Change detection data
^^^^^^^^^^^^^^^^

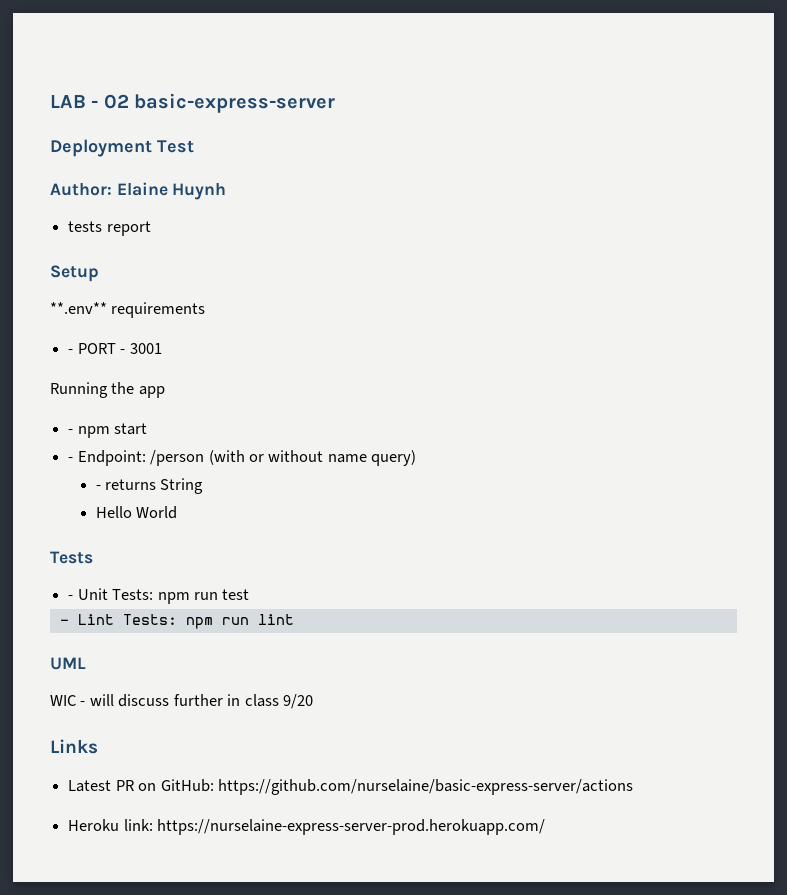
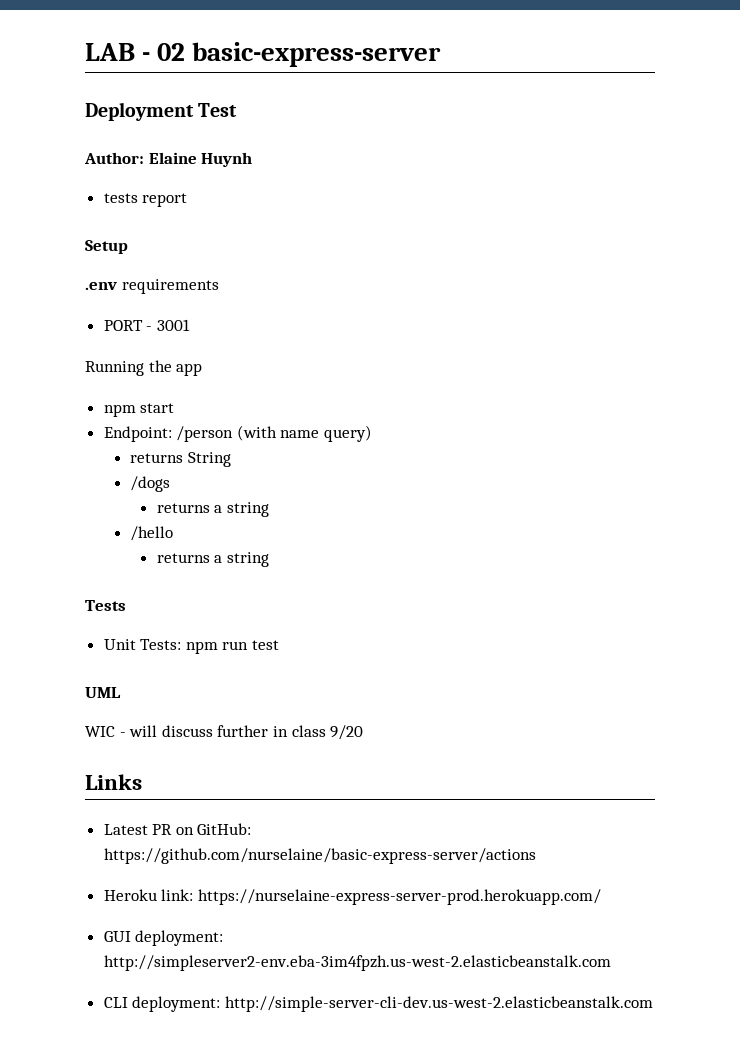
- **.env** requirements
+ .env requirements
- - PORT - 3001
+ PORT - 3001
- - npm start
+ npm start
- - Endpoint: /person (with or without name query)
+ Endpoint: /person (with name query)
- - returns String
+ returns String
- Hello World
+ /dogs
+ returns a string
+ /hello
+ returns a string
- - Unit Tests: npm run test
+ Unit Tests: npm run test
- - Lint Tests: npm run lint
+ GUI deployment: http://simpleserver2-env.eba-3im4fpzh.us-west-2.elasticbeanstalk.com
+ CLI deployment: http://simple-server-cli-dev.us-west-2.elasticbeanstalk.com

^^^^^^^^^^^^^^^^

Look through the entries, and return every line that the word "query" appears in.

▶ Task response
- - Endpoint: /person (with or without name query)
+ Endpoint: /person (with name query)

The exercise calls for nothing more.